# What you will do:
Filter these entries down to lines holding "Languages".
***** Dataset entries
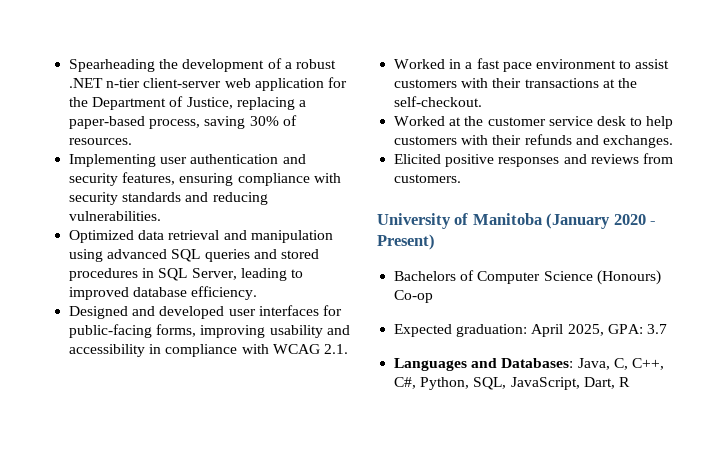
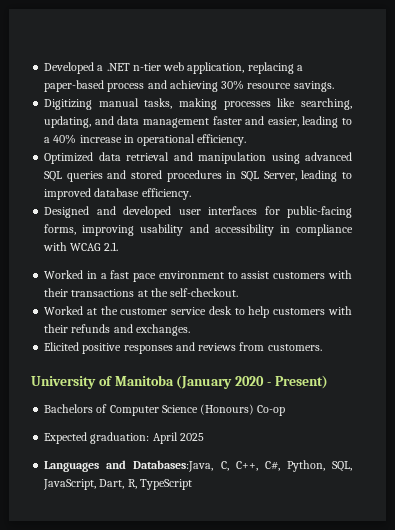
- Spearheading the development of a robust .NET n-tier client-server web application for the Department of Justice, replacing a paper-based process, saving 30% of resources.
- Implementing user authentication and security features, ensuring compliance with security standards and reducing vulnerabilities.
+ Developed a .NET n-tier web application, replacing a paper-based process and achieving 30% resource savings.
+ Digitizing manual tasks, making processes like searching, updating, and data management faster and easier, leading to a 40% increase in operational efficiency.
- Expected graduation: April 2025, GPA: 3.7
+ Expected graduation: April 2025
- Languages and Databases: Java, C, C++, C#, Python, SQL, JavaScript, Dart, R
+ Languages and Databases:Java, C, C++, C#, Python, SQL, JavaScript, Dart, R, TypeScript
**********
# Solution:
- Languages and Databases: Java, C, C++, C#, Python, SQL, JavaScript, Dart, R
+ Languages and Databases:Java, C, C++, C#, Python, SQL, JavaScript, Dart, R, TypeScript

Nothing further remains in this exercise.